Achim U., Stuttgart: Bei der Steuerveranlagung mit meiner Frau kürzte das Finanzamt meine Vorsorgekosten für die Renten- und Krankenversicherung. Dabei hat der Bundesfinanzhof entschieden, dass das bei Geschäftsführern einer GmbH wie mir, die die Beiträge voll selbst zahlen, nicht rechtens ist. Das Amt will unsere Steuerbescheide aus den Jahren 2001 bis 2003 nicht mehr ändern. Ich hätte Einspruch einlegen müssen, meint die ­Behörde. Doch sie hatte mir am Telefon gesagt, dass ein Einspruch wegen des Vorläufigkeits­vermerks im Steuerbescheid nicht nötig sei.

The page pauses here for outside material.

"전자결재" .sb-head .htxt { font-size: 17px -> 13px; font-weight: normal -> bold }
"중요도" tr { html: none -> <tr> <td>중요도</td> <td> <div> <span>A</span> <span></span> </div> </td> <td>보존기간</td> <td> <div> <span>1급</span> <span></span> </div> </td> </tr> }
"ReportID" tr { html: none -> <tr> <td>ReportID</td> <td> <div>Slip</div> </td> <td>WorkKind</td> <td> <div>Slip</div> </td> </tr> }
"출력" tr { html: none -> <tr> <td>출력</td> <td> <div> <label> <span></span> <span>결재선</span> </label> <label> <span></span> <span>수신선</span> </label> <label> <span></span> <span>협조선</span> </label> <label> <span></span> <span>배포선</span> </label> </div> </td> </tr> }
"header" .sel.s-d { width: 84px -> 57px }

Finanztest: Haben Sie wegen dieser falschen Auskunft vom Finanzamt keinen Einspruch eingelegt, muss die Behörde Ihre Steuerbescheide ändern oder die Steuer aus Billigkeitsgründen herabsetzen. Dazu hat das Bundesfinanzministerium die Finanzämter in einem Schreiben aufgefordert (IV A 7 - S 0338 – 5/05).

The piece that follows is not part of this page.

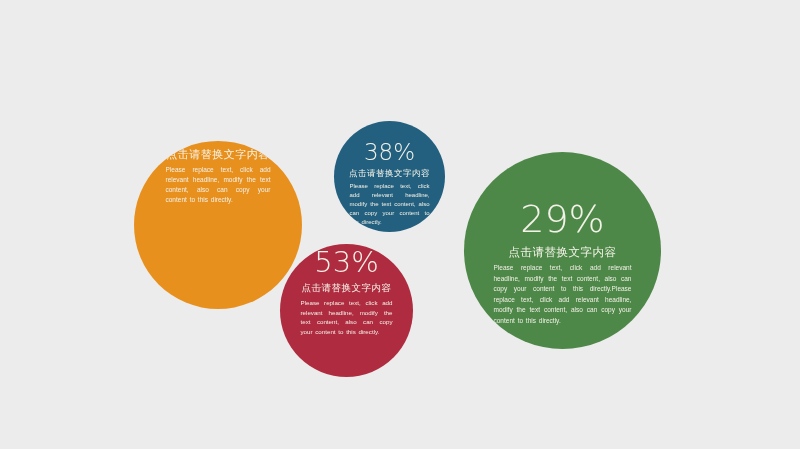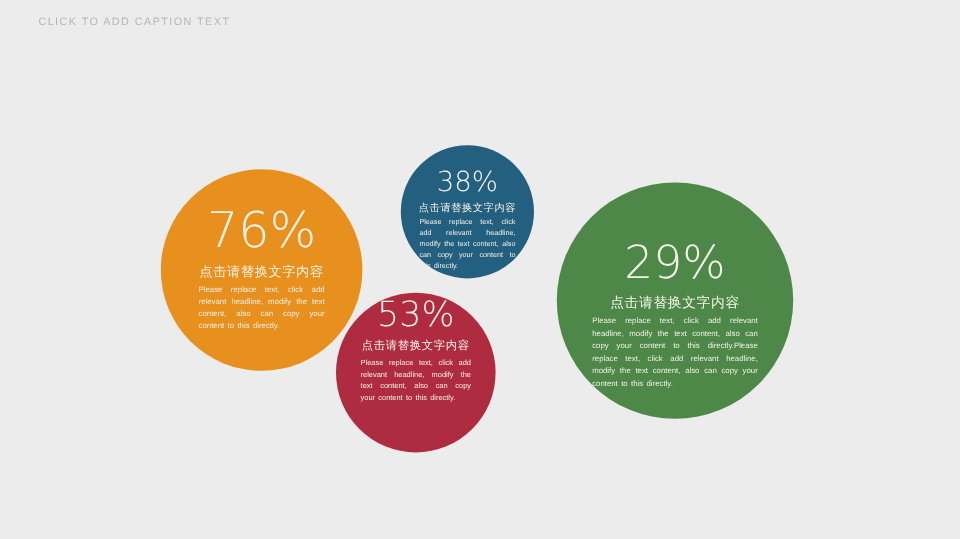"CLICK TO ADD CAPTION TEXT" div { html: <div>CLICK TO ADD CAPTION TEXT</div> -> none }
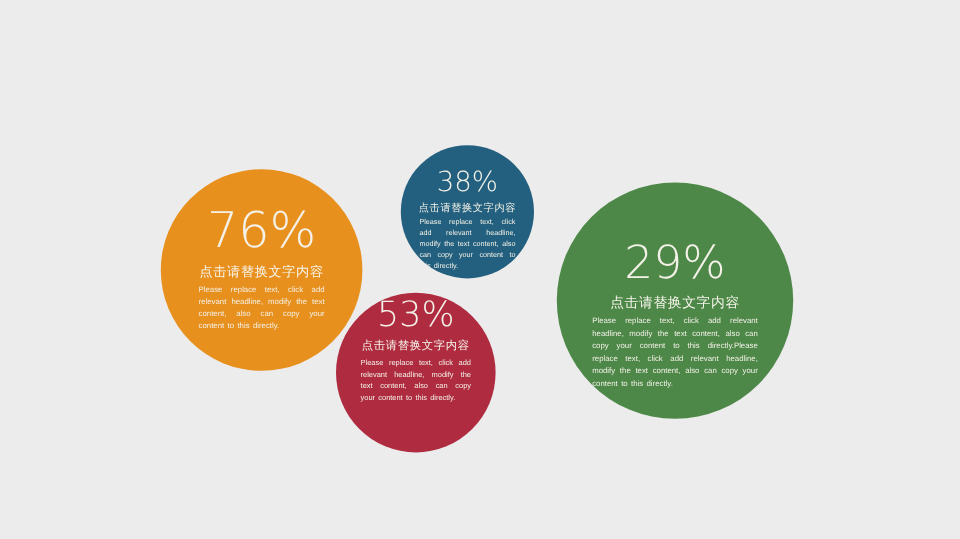"76%" div.pct { html: <div>76%</div> -> none }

Will das Finanzamt dennoch Ihre Steuerbescheide nicht ändern, weil Sie vielleicht die Falschauskunft nicht mehr nachweisen können, sollten Sie hartnäckig bleiben. In einem ähnlichen Fall muss der Bundesfinanzhof noch darüber entscheiden, ob die Steuerschuld wegen sachlicher Billigkeit reduziert werden muss (Az. XI R 31/04). Sie sollten unbedingt auf dieses Aktenzeichen verweisen und bis zur Klärung durch den Bundesfinanzhof das Ruhen des Verfahrens bei Ihrem Finanzamt beantragen.